Although the first one of THOSE had 512k RAM rather than 640k

It’s hard to remember, yet only about 20 years ago.

I remember the big news at work among us "techies" around 89? was, "Hey, there’s another website out there now…that makes 10 of them!" Mosaic browser, most folks on 286 class machines, some on 386’s, pre Win3.1, either 2.0 or 3.0, more of can’t remember 🙂

M
RH
Ron Hunter
Jun 18, 2004
JNB wrote:

I hate to tell you this, Mac, but you got the UPGRADE from the original IBM PC. Try 64K RAM with one, single-sided, 160K diskette drive. The 180K and double-sided 360K drives came later.

Because I’d been so ‘forward’ about computers, the IT department got me one of the first ‘3270’ PC’s. 256K RAM, one 360K drive, a colour screen WITHOUT graphics of any kind, and a 3270 terminal emulation card. Cost? $10,000 Canadian. Those mainframe guys sure knew how to spend!

Sounds like a neat project, though. All the mainframe guys were DYING to do something like that. Another accounting or inventory control program? No thanks!

I recall putting together the first IBM PC in Fort Worth. It came in 6 boxes, and you had to put it together. Plugged everything up, turned it on, and nothing but a > prompt appeared. Turned if off, checked everything, turned it back on. Same thing. Discussed it while awaiting appearance of smoke. Then ‘>Ready’ appeared. Seems it took about 30 seconds to test the massive 16k of ram. Sigh.
The model had only a cassette drive. Only one I saw without a floppy drive.
RH
Ron Hunter
Jun 18, 2004
wrote:

SO, what was the first HOME COMPUTER and software that you ever bought?

A Commodore VIC-20 with 8k of ram, a cassette deck and a small, used green screen monitro.
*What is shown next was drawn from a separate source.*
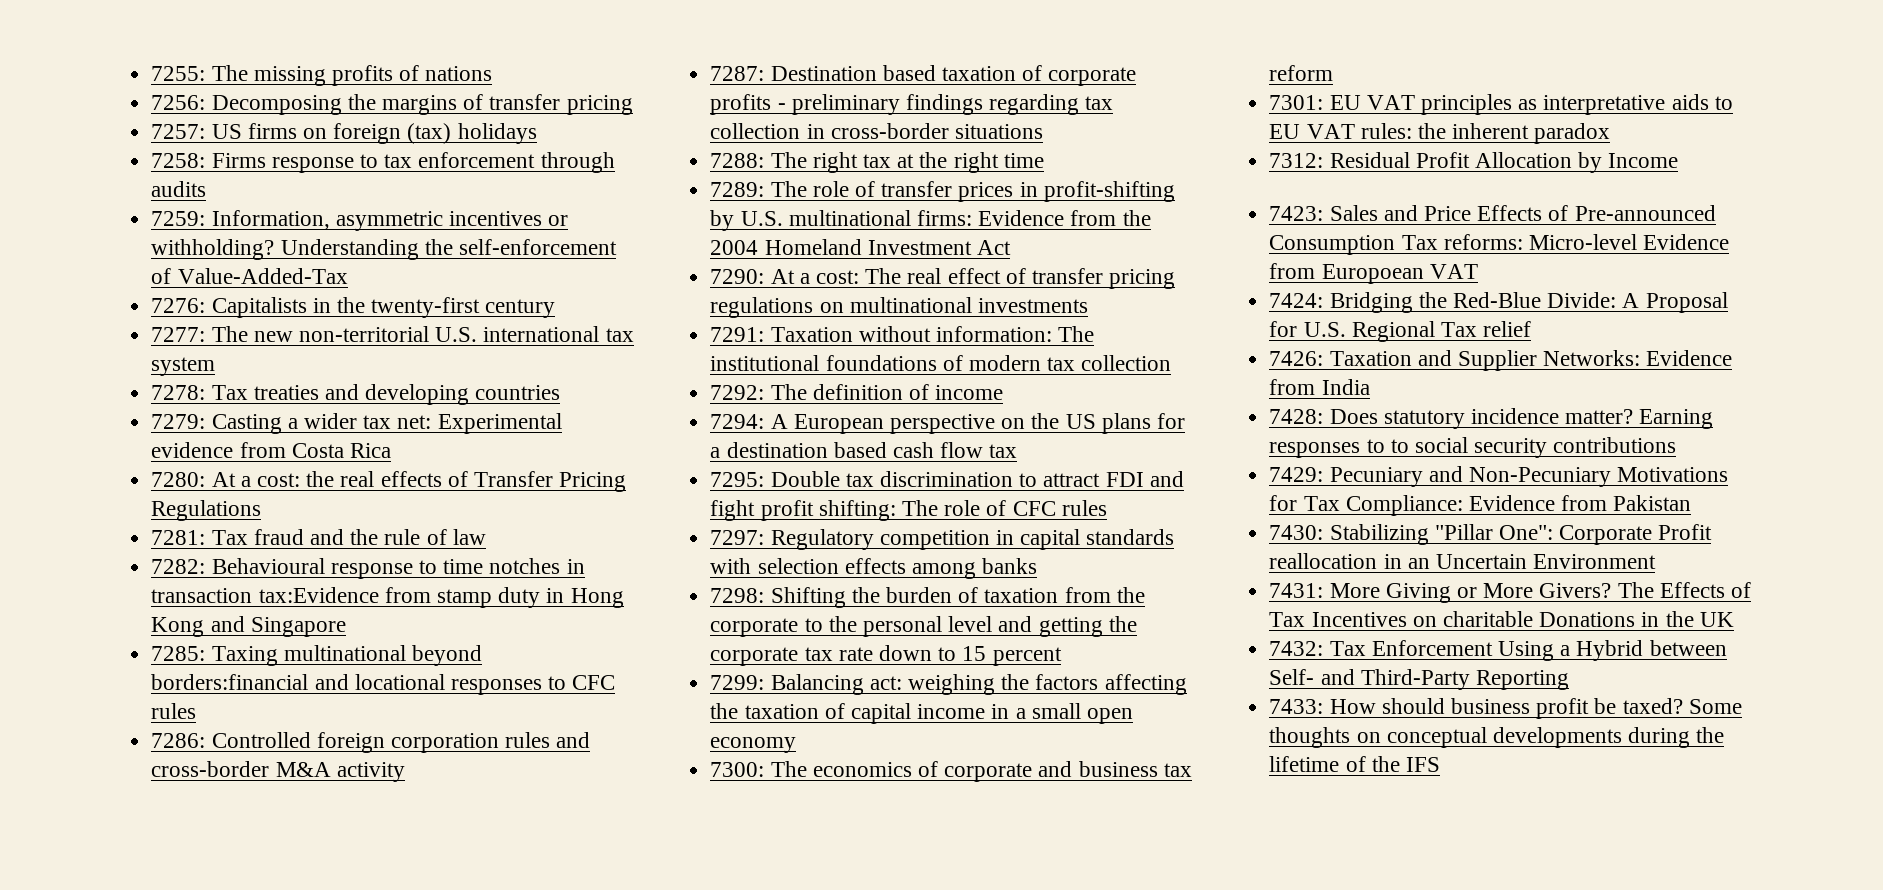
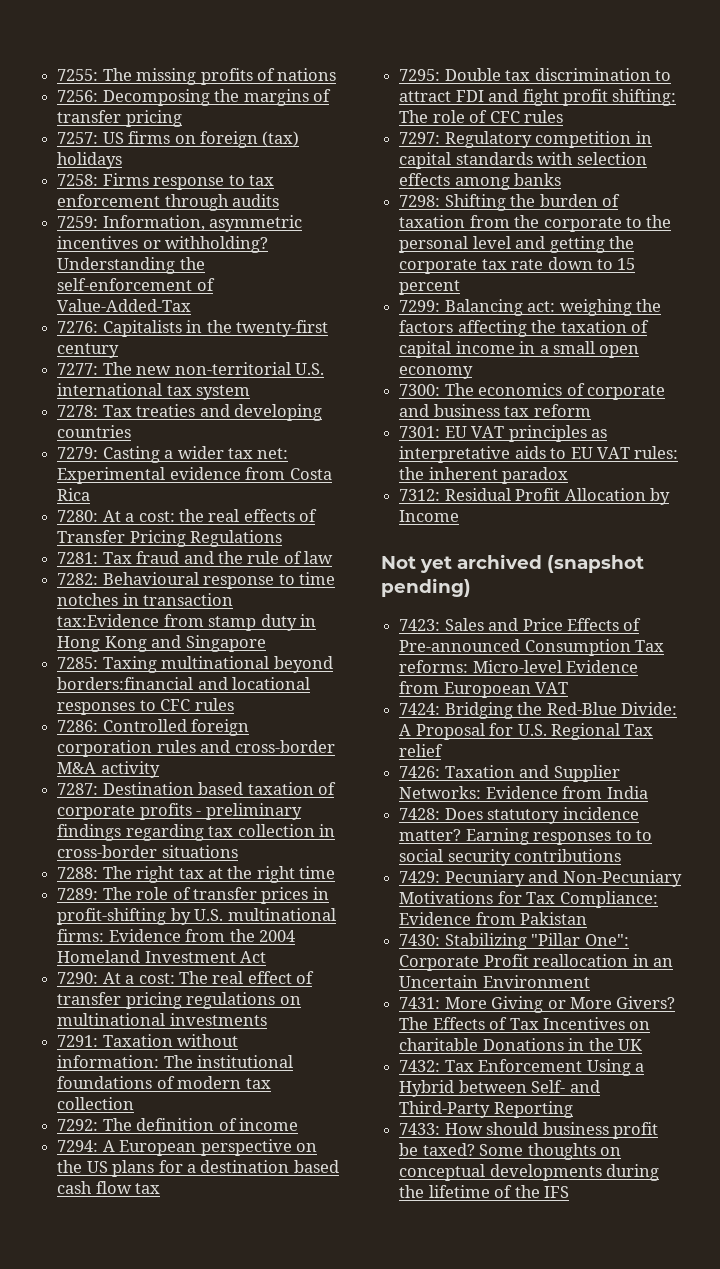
(1679, 160) none -> [381,554,644,573] [381,578,471,597] // Not yet archived (snapshot pending)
Learned how to do pretty well with Basic Programming, though. Even wrote a view programs for stuff around the house.

Dick

Atari 800, 32k, Basic cart., cassette recorder. Cost $1080 in 1981. Used a 13" TV for display. Software? What I wrote.
JB
John_Burnett_(JNB)
Jun 18, 2004
Yes, Mac, it is EMBARRASSING, the details I’ve forgotten. I wasn’t ready (financially) to purchase an early PC. Earlier I had scraped together enough cash for an Osborne CP/M portable with 5", 52-character wide screen, and two 80K floppy drives. What drew me to it was the software: Basic, Compiled Basic, SuperCalc, Wordstar, and dBaseII. 64K of RAM was plenty for WordStar. But you had to ‘patch’ the software code in ‘hex’ in order to get bold or italic out of your dot-matrix printer. Visicalc had been out on Apple already, but SuperCalc was my first real chance to play with a spreadsheet. Blew my socks off!
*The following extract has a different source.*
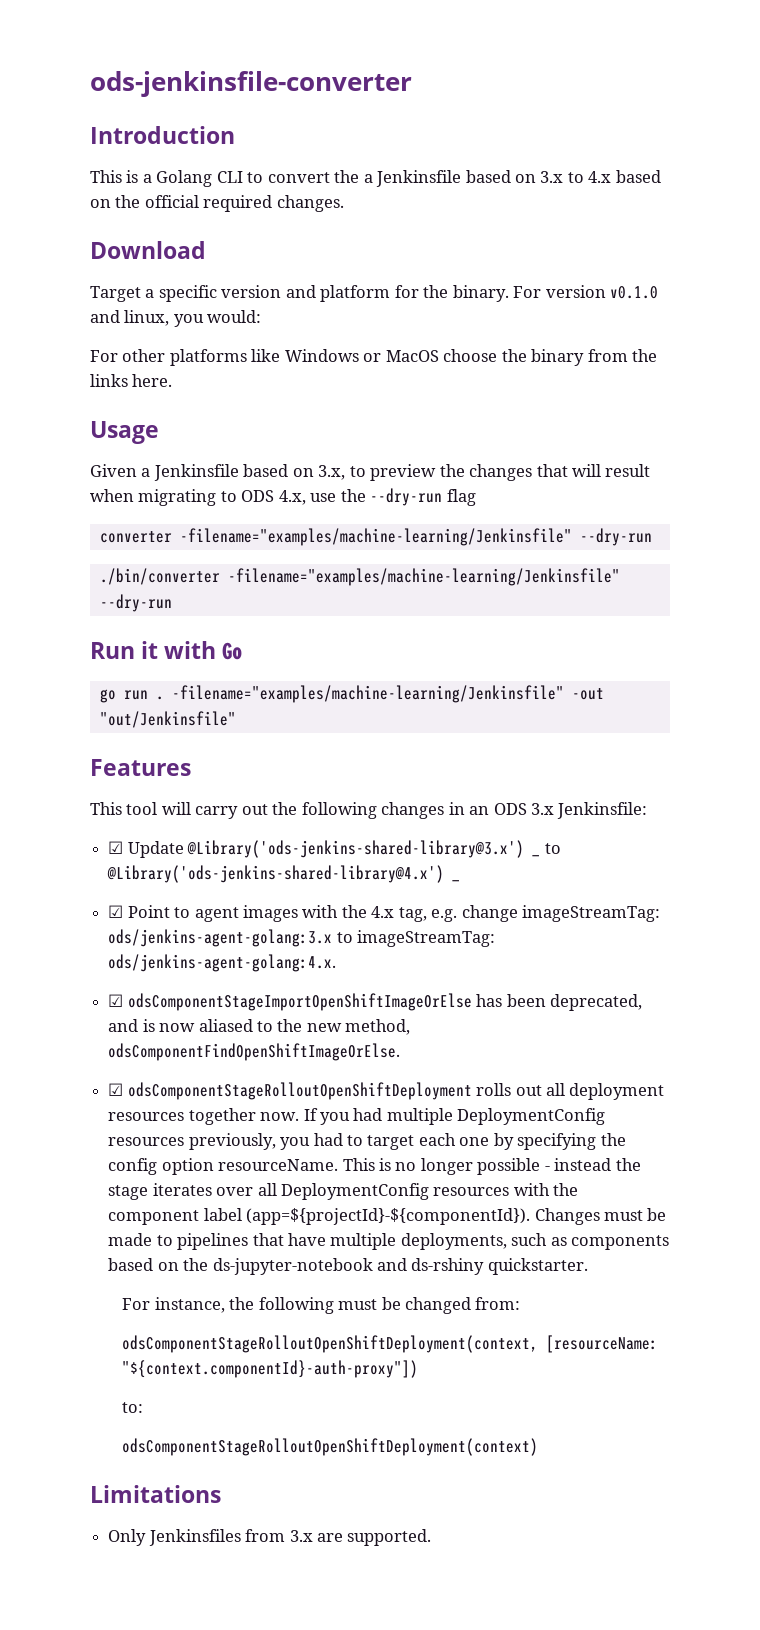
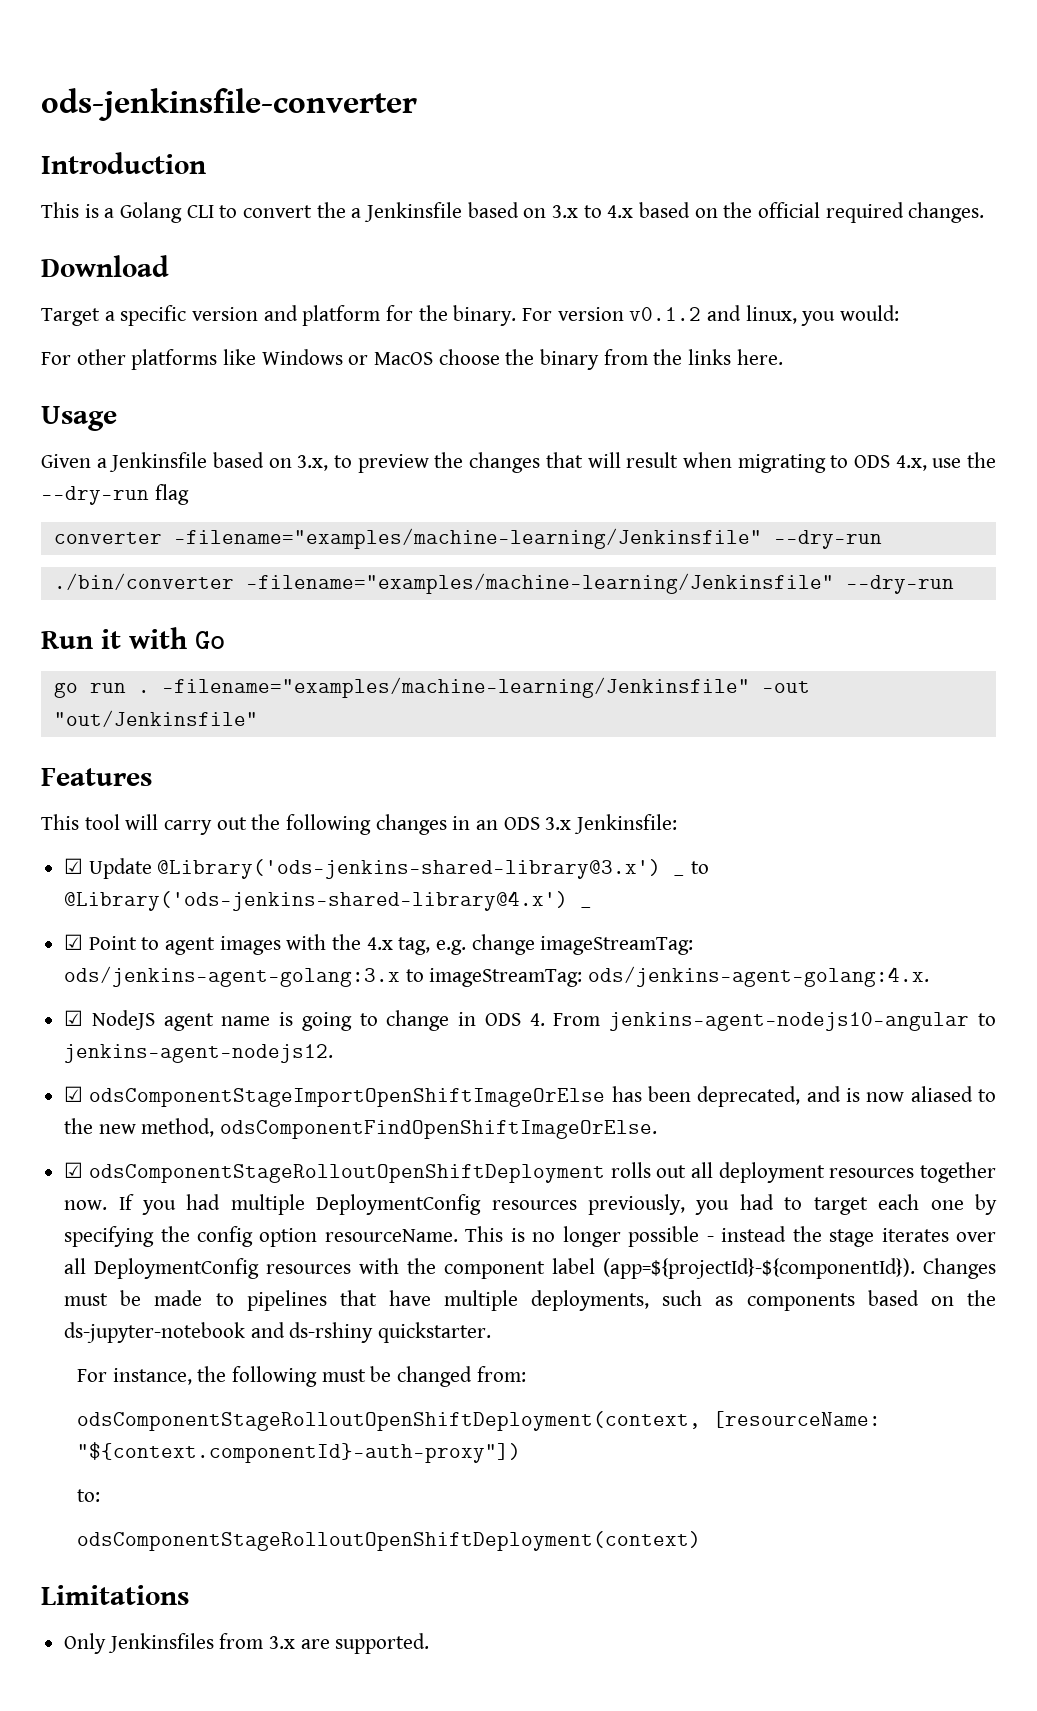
[610,286,659,299] v0.1.0 -> [629,307,702,321] v0.1.2
(337, 963) none -> [64,1010,996,1031] [64,1044,334,1063] // ☑ NodeJS agent name is going to change in ODS 4. From jenkins-agent-nodejs10-angular to jenkins-agent-nodejs12.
Do you remember Quarterdeck’s Desqview – multi-tasking for the DOS world?
MM
Mac_McDougald
Jun 18, 2004
Do you remember Quarterdeck’s Desqview – multi-tasking for the DOS world?

I do, and QD’s various memory managers through the years, even necessary with Win3x.

And of course, when still with DOS, without Xtree you were hardpressed to keep up with everyting on hard drive (although with 10-40MB HD’s it wasn’t too difficult from the command line!).

Btw, I just put quarterdeck.com in brower window: goes to Symantec. Guess they bought them years ago.